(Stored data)
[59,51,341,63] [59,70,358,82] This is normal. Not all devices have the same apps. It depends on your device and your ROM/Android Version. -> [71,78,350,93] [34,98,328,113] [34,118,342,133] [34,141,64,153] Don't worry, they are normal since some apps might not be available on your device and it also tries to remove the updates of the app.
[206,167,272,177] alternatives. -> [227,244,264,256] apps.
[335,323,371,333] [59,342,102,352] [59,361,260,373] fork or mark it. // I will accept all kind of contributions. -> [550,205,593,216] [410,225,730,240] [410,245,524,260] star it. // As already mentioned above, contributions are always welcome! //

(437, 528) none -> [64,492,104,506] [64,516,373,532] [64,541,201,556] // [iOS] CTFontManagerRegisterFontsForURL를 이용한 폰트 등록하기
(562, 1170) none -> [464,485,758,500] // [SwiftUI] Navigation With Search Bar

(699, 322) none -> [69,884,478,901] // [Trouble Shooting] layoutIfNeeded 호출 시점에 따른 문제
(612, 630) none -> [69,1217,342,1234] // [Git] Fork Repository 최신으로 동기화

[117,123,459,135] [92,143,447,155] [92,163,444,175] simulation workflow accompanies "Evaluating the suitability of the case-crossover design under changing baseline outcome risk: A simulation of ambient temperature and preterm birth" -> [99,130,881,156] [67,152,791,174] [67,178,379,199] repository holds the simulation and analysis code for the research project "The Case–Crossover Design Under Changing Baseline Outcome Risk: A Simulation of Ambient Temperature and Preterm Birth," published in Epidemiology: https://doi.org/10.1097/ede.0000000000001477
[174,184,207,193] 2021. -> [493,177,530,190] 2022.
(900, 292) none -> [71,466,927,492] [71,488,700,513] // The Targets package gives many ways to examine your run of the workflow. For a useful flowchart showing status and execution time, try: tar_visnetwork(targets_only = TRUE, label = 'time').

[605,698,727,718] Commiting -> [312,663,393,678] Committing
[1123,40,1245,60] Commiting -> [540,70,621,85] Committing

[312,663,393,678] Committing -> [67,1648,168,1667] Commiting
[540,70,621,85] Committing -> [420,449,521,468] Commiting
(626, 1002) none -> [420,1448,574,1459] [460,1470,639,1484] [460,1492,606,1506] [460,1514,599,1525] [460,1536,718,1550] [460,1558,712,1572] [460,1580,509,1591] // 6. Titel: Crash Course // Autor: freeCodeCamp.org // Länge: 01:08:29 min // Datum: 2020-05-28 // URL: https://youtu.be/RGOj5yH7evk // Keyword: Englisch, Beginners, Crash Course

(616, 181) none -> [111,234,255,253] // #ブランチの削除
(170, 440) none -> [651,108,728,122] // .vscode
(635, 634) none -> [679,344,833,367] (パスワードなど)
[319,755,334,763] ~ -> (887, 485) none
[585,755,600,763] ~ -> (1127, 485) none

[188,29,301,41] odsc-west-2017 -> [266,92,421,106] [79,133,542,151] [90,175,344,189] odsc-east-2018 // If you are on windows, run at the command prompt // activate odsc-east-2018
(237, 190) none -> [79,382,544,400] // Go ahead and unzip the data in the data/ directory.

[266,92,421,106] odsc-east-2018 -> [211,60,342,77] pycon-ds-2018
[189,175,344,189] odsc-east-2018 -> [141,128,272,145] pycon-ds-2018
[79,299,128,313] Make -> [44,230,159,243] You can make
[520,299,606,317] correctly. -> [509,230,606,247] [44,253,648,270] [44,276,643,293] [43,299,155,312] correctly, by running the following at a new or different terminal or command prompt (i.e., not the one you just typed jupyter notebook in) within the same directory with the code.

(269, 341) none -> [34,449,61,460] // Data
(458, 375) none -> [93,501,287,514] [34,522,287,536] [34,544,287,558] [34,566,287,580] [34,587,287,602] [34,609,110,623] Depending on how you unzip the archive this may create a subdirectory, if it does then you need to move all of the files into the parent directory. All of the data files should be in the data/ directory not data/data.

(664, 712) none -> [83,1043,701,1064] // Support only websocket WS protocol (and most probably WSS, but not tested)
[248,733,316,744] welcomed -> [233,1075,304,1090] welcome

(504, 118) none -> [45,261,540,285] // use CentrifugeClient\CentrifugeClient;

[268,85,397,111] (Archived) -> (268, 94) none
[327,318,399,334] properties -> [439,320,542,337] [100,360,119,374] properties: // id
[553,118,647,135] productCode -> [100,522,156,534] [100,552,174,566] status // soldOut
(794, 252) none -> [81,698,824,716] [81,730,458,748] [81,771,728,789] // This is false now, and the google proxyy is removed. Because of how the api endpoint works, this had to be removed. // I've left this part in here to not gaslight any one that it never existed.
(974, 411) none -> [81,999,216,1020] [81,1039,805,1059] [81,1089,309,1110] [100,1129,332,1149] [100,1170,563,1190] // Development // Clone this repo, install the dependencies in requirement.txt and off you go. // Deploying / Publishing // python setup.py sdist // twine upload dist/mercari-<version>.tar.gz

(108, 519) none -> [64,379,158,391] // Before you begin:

Task directions
Exactly as written, copy out all the entries above.

Task output
[59,51,341,63] [59,70,358,82] This is normal. Not all devices have the same apps. It depends on your device and your ROM/Android Version. -> [71,78,350,93] [34,98,328,113] [34,118,342,133] [34,141,64,153] Don't worry, they are normal since some apps might not be available on your device and it also tries to remove the updates of the app.
[206,167,272,177] alternatives. -> [227,244,264,256] apps.
[335,323,371,333] [59,342,102,352] [59,361,260,373] fork or mark it. // I will accept all kind of contributions. -> [550,205,593,216] [410,225,730,240] [410,245,524,260] star it. // As already mentioned above, contributions are always welcome! //

(437, 528) none -> [64,492,104,506] [64,516,373,532] [64,541,201,556] // [iOS] CTFontManagerRegisterFontsForURL를 이용한 폰트 등록하기
(562, 1170) none -> [464,485,758,500] // [SwiftUI] Navigation With Search Bar

(699, 322) none -> [69,884,478,901] // [Trouble Shooting] layoutIfNeeded 호출 시점에 따른 문제
(612, 630) none -> [69,1217,342,1234] // [Git] Fork Repository 최신으로 동기화

[117,123,459,135] [92,143,447,155] [92,163,444,175] simulation workflow accompanies "Evaluating the suitability of the case-crossover design under changing baseline outcome risk: A simulation of ambient temperature and preterm birth" -> [99,130,881,156] [67,152,791,174] [67,178,379,199] repository holds the simulation and analysis code for the research project "The Case–Crossover Design Under Changing Baseline Outcome Risk: A Simulation of Ambient Temperature and Preterm Birth," published in Epidemiology: https://doi.org/10.1097/ede.0000000000001477
[174,184,207,193] 2021. -> [493,177,530,190] 2022.
(900, 292) none -> [71,466,927,492] [71,488,700,513] // The Targets package gives many ways to examine your run of the workflow. For a useful flowchart showing status and execution time, try: tar_visnetwork(targets_only = TRUE, label = 'time').

[605,698,727,718] Commiting -> [312,663,393,678] Committing
[1123,40,1245,60] Commiting -> [540,70,621,85] Committing

[312,663,393,678] Committing -> [67,1648,168,1667] Commiting
[540,70,621,85] Committing -> [420,449,521,468] Commiting
(626, 1002) none -> [420,1448,574,1459] [460,1470,639,1484] [460,1492,606,1506] [460,1514,599,1525] [460,1536,718,1550] [460,1558,712,1572] [460,1580,509,1591] // 6. Titel: Crash Course // Autor: freeCodeCamp.org // Länge: 01:08:29 min // Datum: 2020-05-28 // URL: https://youtu.be/RGOj5yH7evk // Keyword: Englisch, Beginners, Crash Course

(616, 181) none -> [111,234,255,253] // #ブランチの削除
(170, 440) none -> [651,108,728,122] // .vscode
(635, 634) none -> [679,344,833,367] (パスワードなど)
[319,755,334,763] ~ -> (887, 485) none
[585,755,600,763] ~ -> (1127, 485) none

[188,29,301,41] odsc-west-2017 -> [266,92,421,106] [79,133,542,151] [90,175,344,189] odsc-east-2018 // If you are on windows, run at the command prompt // activate odsc-east-2018
(237, 190) none -> [79,382,544,400] // Go ahead and unzip the data in the data/ directory.

[266,92,421,106] odsc-east-2018 -> [211,60,342,77] pycon-ds-2018
[189,175,344,189] odsc-east-2018 -> [141,128,272,145] pycon-ds-2018
[79,299,128,313] Make -> [44,230,159,243] You can make
[520,299,606,317] correctly. -> [509,230,606,247] [44,253,648,270] [44,276,643,293] [43,299,155,312] correctly, by running the following at a new or different terminal or command prompt (i.e., not the one you just typed jupyter notebook in) within the same directory with the code.

(269, 341) none -> [34,449,61,460] // Data
(458, 375) none -> [93,501,287,514] [34,522,287,536] [34,544,287,558] [34,566,287,580] [34,587,287,602] [34,609,110,623] Depending on how you unzip the archive this may create a subdirectory, if it does then you need to move all of the files into the parent directory. All of the data files should be in the data/ directory not data/data.

(664, 712) none -> [83,1043,701,1064] // Support only websocket WS protocol (and most probably WSS, but not tested)
[248,733,316,744] welcomed -> [233,1075,304,1090] welcome

(504, 118) none -> [45,261,540,285] // use CentrifugeClient\CentrifugeClient;

[268,85,397,111] (Archived) -> (268, 94) none
[327,318,399,334] properties -> [439,320,542,337] [100,360,119,374] properties: // id
[553,118,647,135] productCode -> [100,522,156,534] [100,552,174,566] status // soldOut
(794, 252) none -> [81,698,824,716] [81,730,458,748] [81,771,728,789] // This is false now, and the google proxyy is removed. Because of how the api endpoint works, this had to be removed. // I've left this part in here to not gaslight any one that it never existed.
(974, 411) none -> [81,999,216,1020] [81,1039,805,1059] [81,1089,309,1110] [100,1129,332,1149] [100,1170,563,1190] // Development // Clone this repo, install the dependencies in requirement.txt and off you go. // Deploying / Publishing // python setup.py sdist // twine upload dist/mercari-<version>.tar.gz

(108, 519) none -> [64,379,158,391] // Before you begin:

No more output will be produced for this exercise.